→ **TASK STATEMENT**
Keeping every word the same, give again only the lines from the one with "margin-top: 14px ->" through the end of the data, both included, and leave every picture out.

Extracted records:

= Beginning of Section =

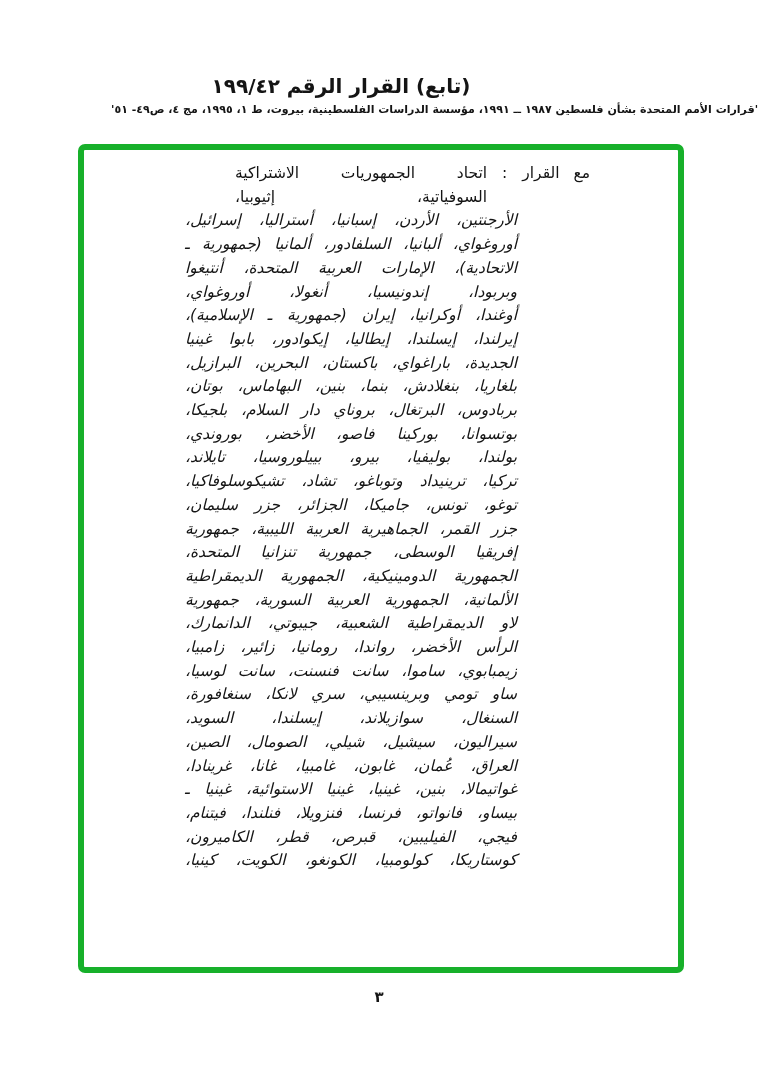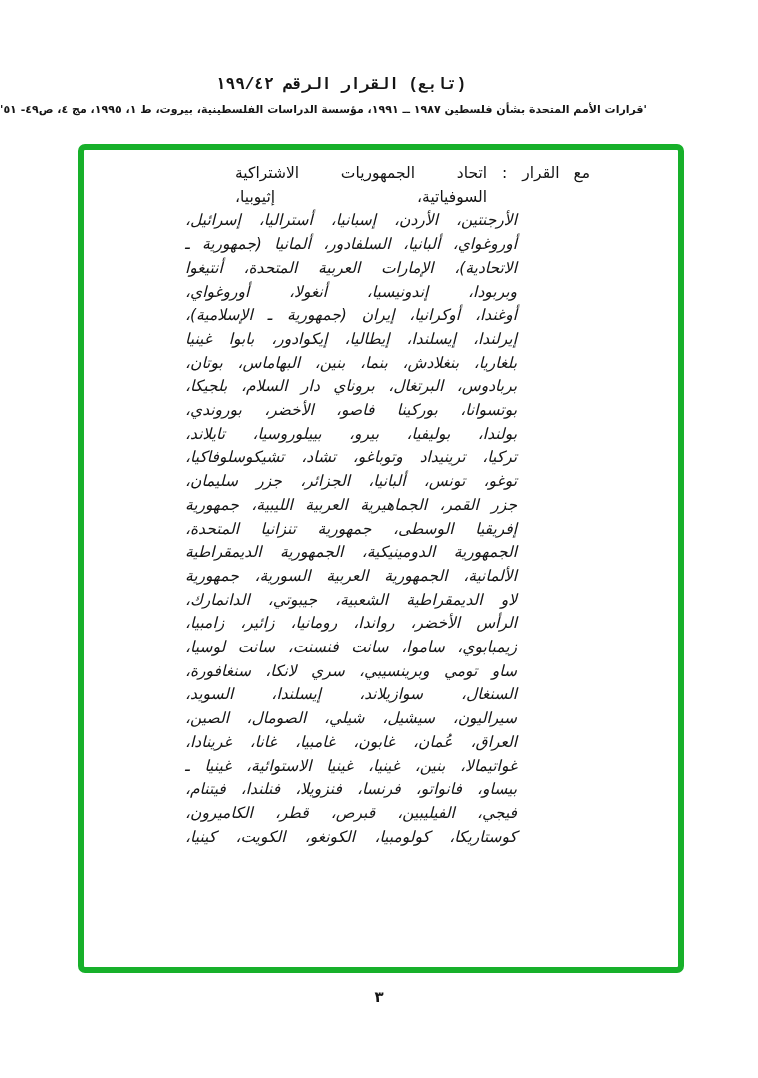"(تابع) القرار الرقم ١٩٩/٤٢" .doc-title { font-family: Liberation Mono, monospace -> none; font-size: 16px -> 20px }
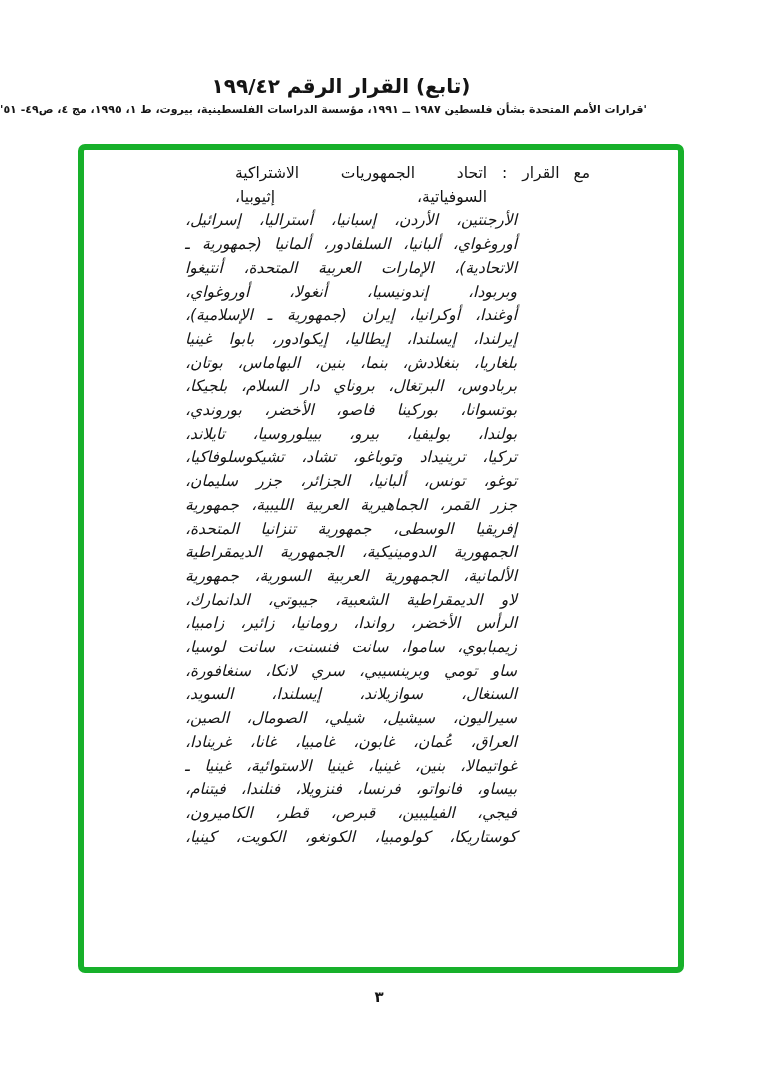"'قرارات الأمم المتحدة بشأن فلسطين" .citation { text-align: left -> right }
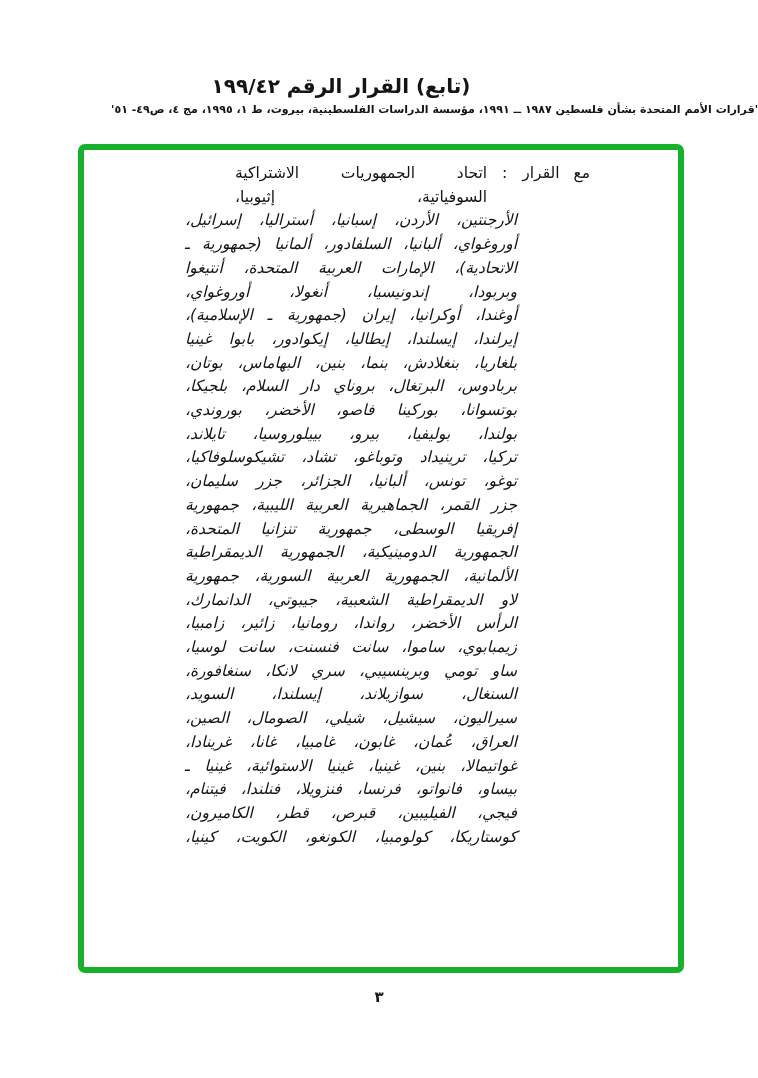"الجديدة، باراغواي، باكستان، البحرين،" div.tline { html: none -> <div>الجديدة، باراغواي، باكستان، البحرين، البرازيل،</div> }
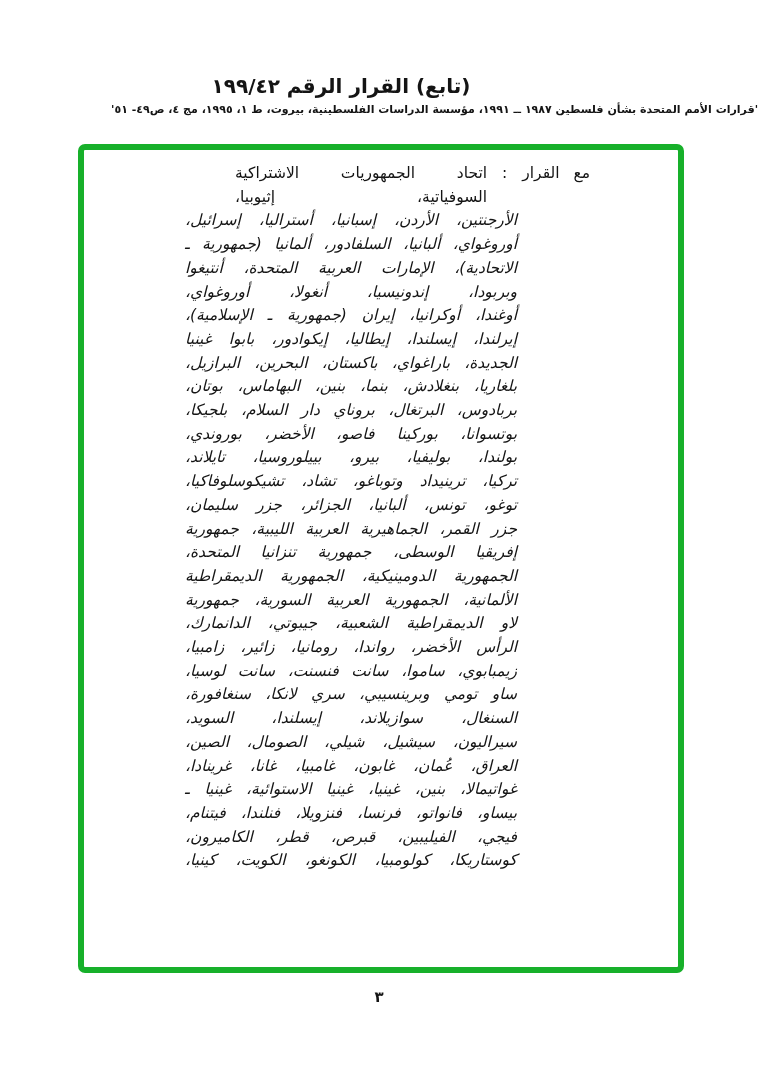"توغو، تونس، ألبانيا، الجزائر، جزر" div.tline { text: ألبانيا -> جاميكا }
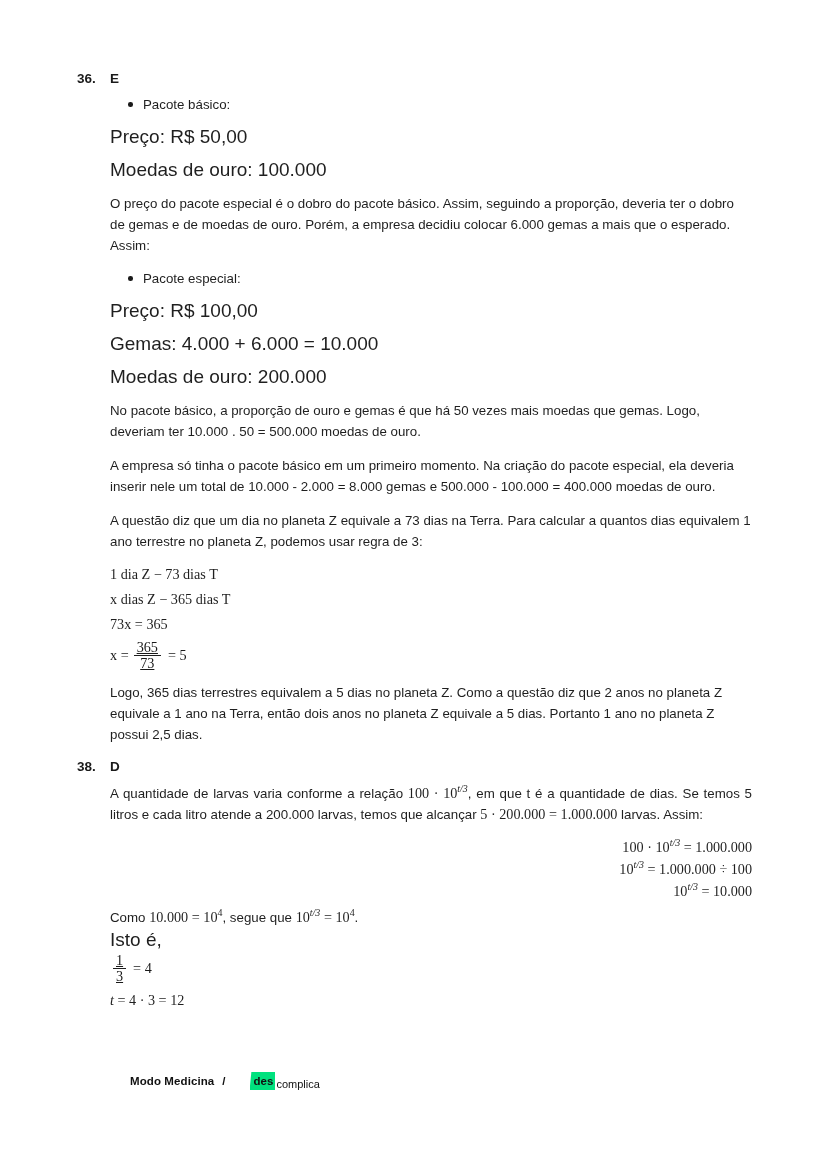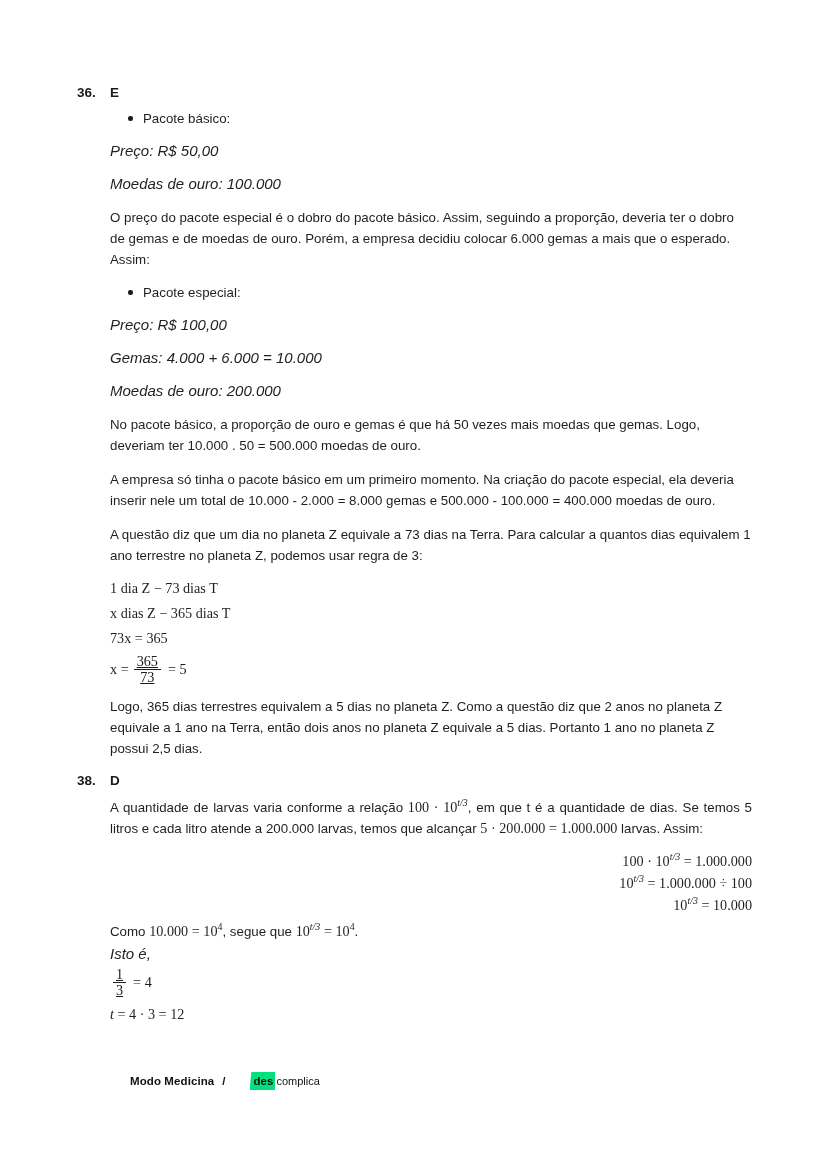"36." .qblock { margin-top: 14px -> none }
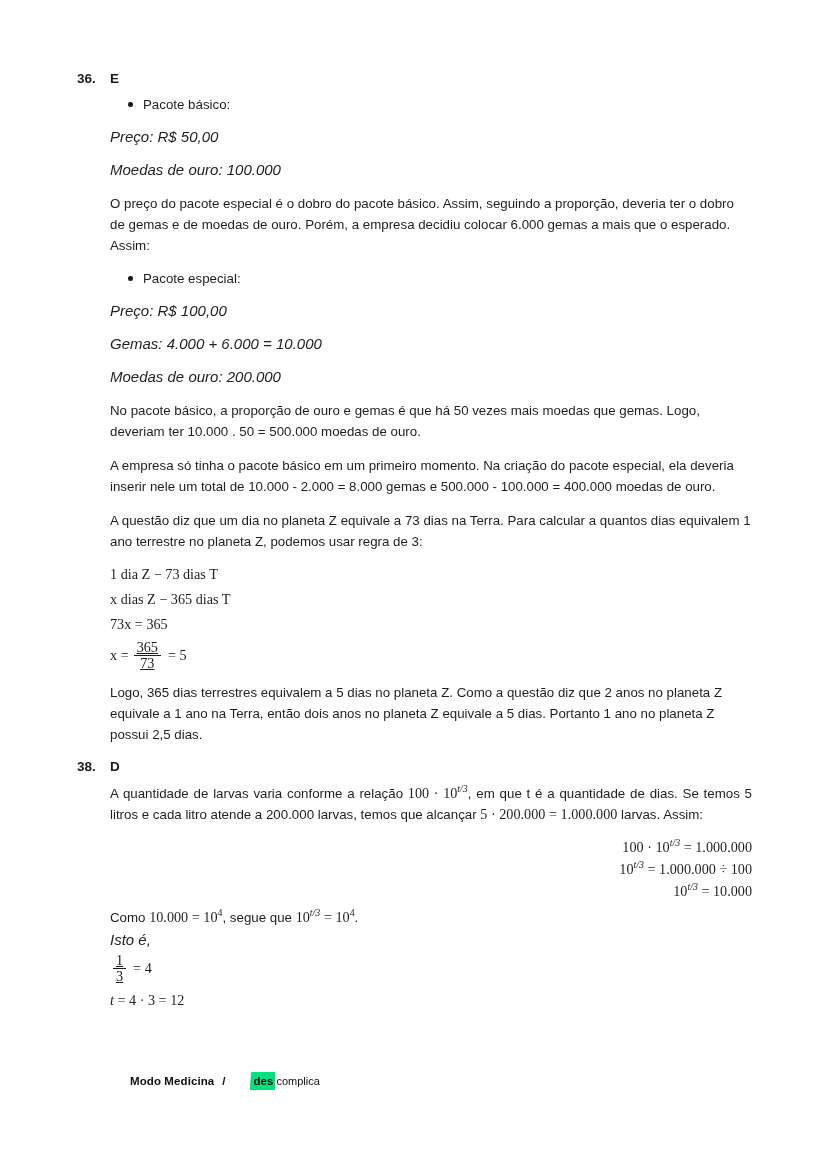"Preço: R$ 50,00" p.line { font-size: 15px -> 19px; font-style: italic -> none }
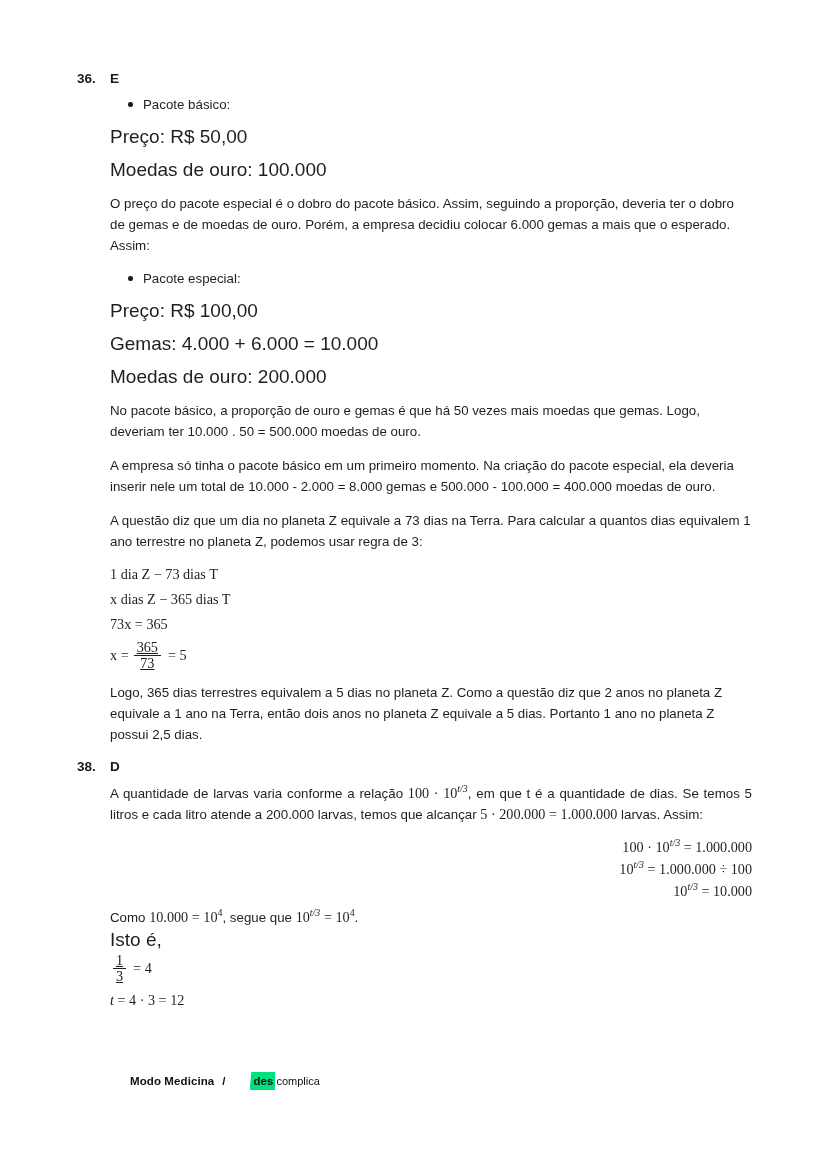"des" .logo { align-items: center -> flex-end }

= End of Section =

→ **RESPONSE AREA**
"36." .qblock { margin-top: 14px -> none }
"Preço: R$ 50,00" p.line { font-size: 15px -> 19px; font-style: italic -> none }
"des" .logo { align-items: center -> flex-end }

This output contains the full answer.